Conditions during the summer of 2016, including low water levels, abundant sunlight, high nutrient levels, warm water temperatures, and calm waters, led to numerous algal blooms in Utah waterbodies. These blooms were unprecedented in their size, scope, and severity.
DWQ participated in a coordinated, multi-agency response to these blooms by:
- Conducting extensive sampling to track their progress
- Identifying the cyanobacteria species responsible for individual blooms
- Analyzing cyanobacteria cell concentrations
- Testing for cyanotoxins
- Charting trends
- Coordinating with stakeholders
- Keeping the public informed of changing conditions
DWQ provided state and local agencies, particularly local health departments, with sampling test results that helped these entities make determinations about lake closures, secondary water usage, and allowable recreational uses of affected waterbodies.
On July 13, 2016, a recreationist reported an unusually large algal bloom on Utah Lake that extended from Provo Bay to State Park Harbor.
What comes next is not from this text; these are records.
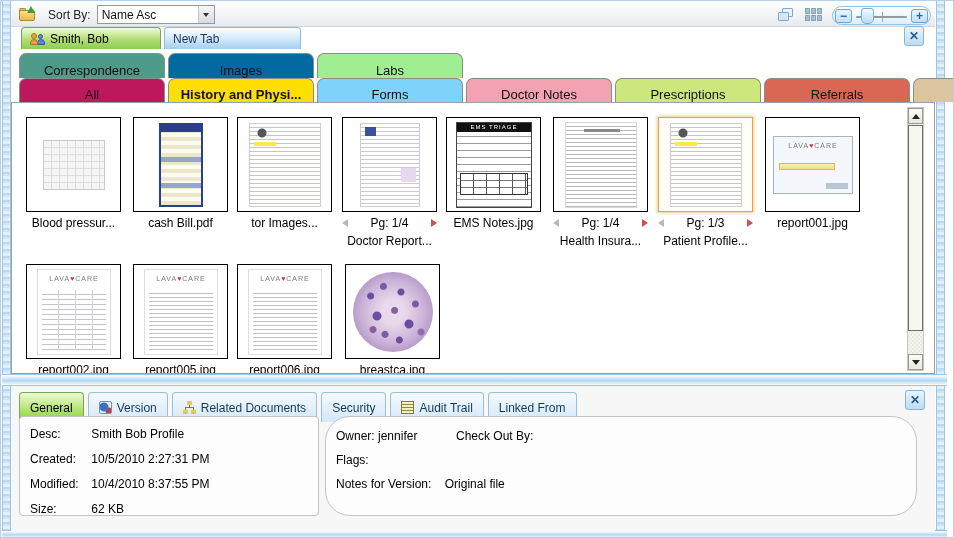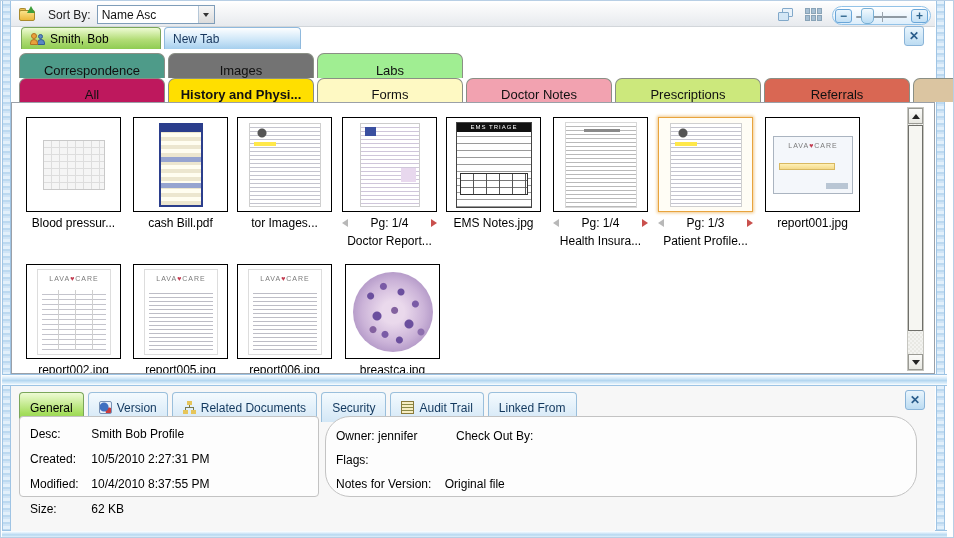--- a/index.html
+++ b/index.html
@@ -202,21 +202,21 @@
   
   .details { position:absolute; left:10px; top:385px; width:924px; height:145px; background:#f7f7f7; }
   .d-tabs { position:absolute; left:8px; top:6px; display:flex; gap:4px; height:21px; }
   .d-tab {
     height:30px; padding:0 10px; display:flex; align-items:center; gap:5px; font-size:12px; color:#12385e;
     background:linear-gradient(#f4fafe,#d3e7f6); border:1px solid #9abfdc; border-bottom:none;
     border-radius:4px 4px 0 0; cursor:default;
   }
   .d-tab.active { background:linear-gradient(#eefbd4,#a5de5d 70%,#8fcc52); border-color:#7aa65a; color:#000; }
   .close-btn.bottom { right:10px; top:4px; }
-  .d-box { position:absolute; top:30px; height:81px; background:#fdfdfd; border:1px solid #c3c3c3; border-radius:4px; }
+  .d-box { position:absolute; top:30px; height:100px; background:#fdfdfd; border:1px solid #c3c3c3; border-radius:4px; }
   .d-box.left { left:8px; width:300px; }
   .d-box.right { left:314px; width:592px;border-radius:25px; }
   .f-row { position:absolute; left:10px; font-size:12px; color:#000; white-space:nowrap; }
   .f-label { display:inline-block; }
   .f-val { display:inline-block; }
   .d-box.left .f-label { width:58px; }
   .dt-ico { width:13px; height:13px; position:relative; display:inline-block; }
   .ver-ico { background:radial-gradient(circle at 4px 5px, #3f6fc0 0 4px, transparent 5px),
              radial-gradient(circle at 9px 9px, #cc3b3b 0 3px, transparent 4px), #e8f0fa;
              border:1px solid #7791b5; border-radius:2px; }
@@ -296,36 +296,36 @@
     <div class="ptab idle">
       <span>New Tab</span>
     </div>
   </div>
   <div class="close-btn top">✕</div>
 
   <div class="cat-row r1">
     <div class="cat-tab" style="background: rgb(78, 155, 137);">
         <span>Correspondence</span>
       </div>
-    <div class="cat-tab" style="background: #737373;">
+    <div class="cat-tab" style="background: #0369a1;">
         <span>Images</span>
       </div>
     <div class="cat-tab" style="background: rgb(160, 238, 146);">
         <span>Labs</span>
       </div>
   </div>
 
   <div class="cat-row r2">
     <div class="cat-tab" style="background: #be185d;">
         <span>All</span>
       </div>
     <div class="cat-tab selected" style="background: rgb(255, 223, 0);">
         <span>History and Physi...</span>
       </div>
-    <div class="cat-tab" style="background: #fef9c3;">
+    <div class="cat-tab" style="background: #7dd3fc;">
         <span>Forms</span>
       </div>
     <div class="cat-tab" style="background: rgb(242, 162, 176);">
         <span>Doctor Notes</span>
       </div>
     <div class="cat-tab" style="background: rgb(204, 232, 124);">
         <span>Prescriptions</span>
       </div>
     <div class="cat-tab" style="background: rgb(217, 103, 83);">
         <span>Referrals</span>

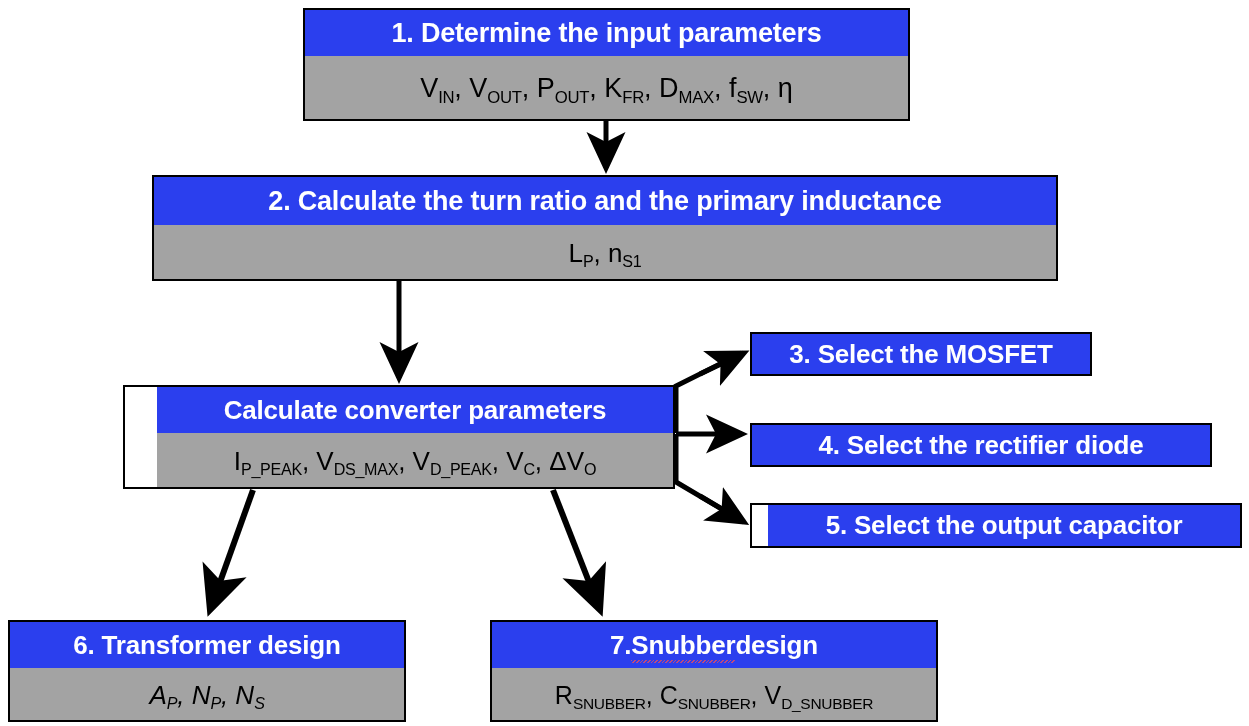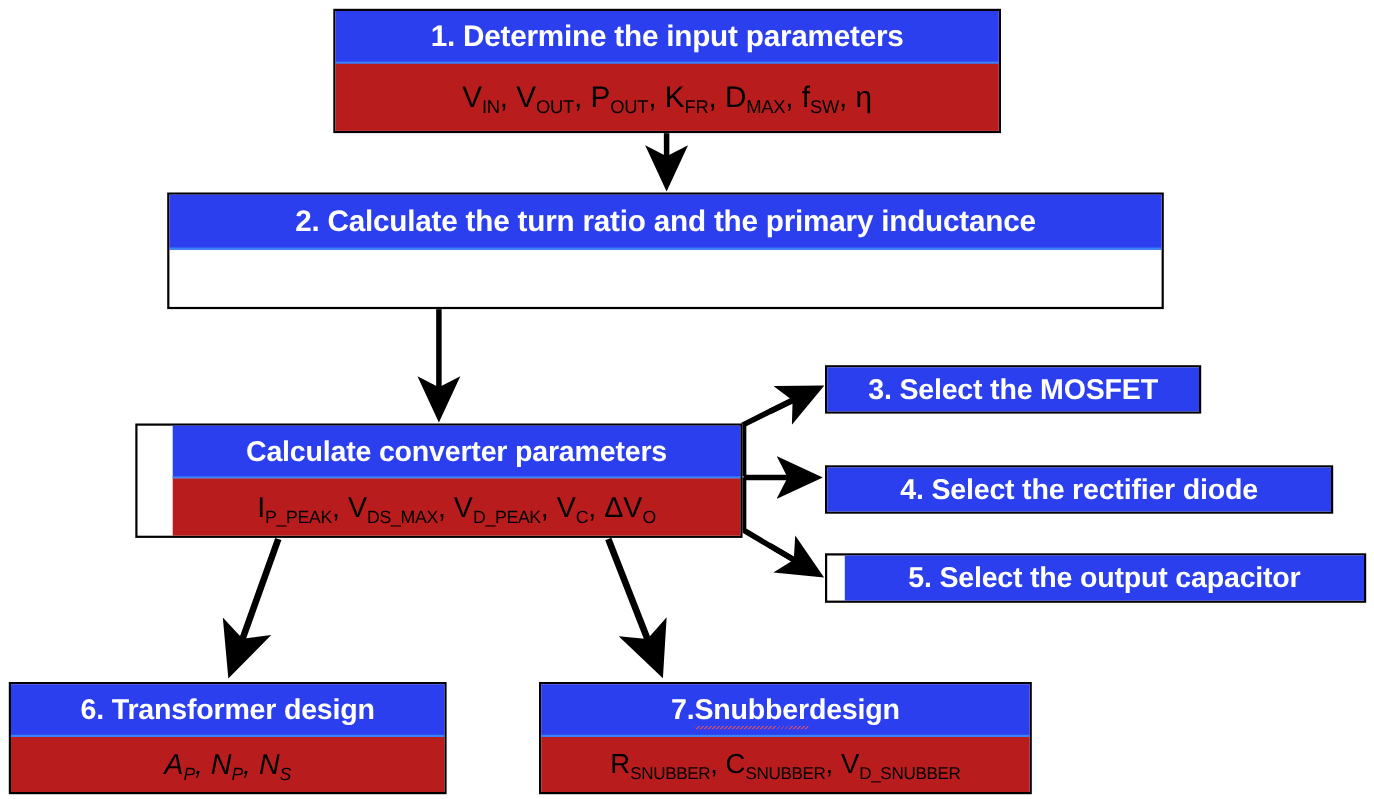--- a/index.html
+++ b/index.html
@@ -29,29 +29,29 @@
     box-sizing: border-box;
     background: #2B3FEE;
     color: #ffffff;
     font-weight: bold;
     text-align: center;
     display: flex;
     align-items: center;
     justify-content: center;
     letter-spacing: -0.2px;
     white-space: nowrap;
-    border-bottom: 2px solid #3b82f6;
+    border-bottom: 2px solid #a3a3a3;
   }
   .node.solo .hdr {
     border-bottom: none;
     height: 100%;
   }
   .node .body {
     box-sizing: border-box;
-    background: #b91c1c;
+    background: #a3a3a3;
     color: #000000;
     text-align: center;
     display: flex;
     align-items: center;
     justify-content: center;
     white-space: nowrap;
   }
   .node .body sub {
     font-size: 0.62em;
     vertical-align: baseline;
@@ -173,20 +173,24 @@
         <span>P<sub>OUT</sub>,&nbsp;</span>
         <span>K<sub>FR</sub>,&nbsp;</span>
         <span>D<sub>MAX</sub>,&nbsp;</span>
         <span>f<sub>SW</sub>,&nbsp;</span>
         <span>η</span>
     </div>
   </div>
 
   <div class="node" id="box2">
     <div class="hdr">2. Calculate the turn ratio and the primary inductance</div>
+    <div class="body">
+      <span>L<sub>P</sub>,&nbsp;</span>
+        <span>n<sub>S1</sub></span>
+    </div>
   </div>
 
   <div class="node" id="boxc">
     <div class="hdr">Calculate converter parameters</div>
     <div class="body">
       <span>I<sub>P_PEAK</sub>,&nbsp;</span>
         <span>V<sub>DS_MAX</sub>,&nbsp;</span>
         <span>V<sub>D_PEAK</sub>,&nbsp;</span>
         <span>V<sub>C</sub>,&nbsp;</span>
         <span>ΔV<sub>O</sub></span>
Sampling and analysis confirmed the presence of cyanobacteria species known to produce cyanotoxins. High concentrations of cyanobacteria in the lake met and exceeded DWQ, Utah Department of Health, and World Health Organization thresholds for actions recommended to protect human health. Cell-count concentrations were three times the high health-risk threshold, resulting in the first-ever closure of Utah Lake. The Utah Poison Control Center received a record number of calls from individuals who were exposed to the bloom, with approximately 30 percent of the callers (nearly 200 people) experiencing HABs-related symptoms.
High cell-count concentrations in the Jordan River and its tributaries and canals also led to the closure of portions of the Jordan River near Utah Lake. Irrigation companies and one city shut down their secondary water as a precaution, and residents were advised against using the water for lawns and gardens. As the bloom dissipated, the lake reopened, and “Danger,” “Warning,” and “Caution” signs were removed.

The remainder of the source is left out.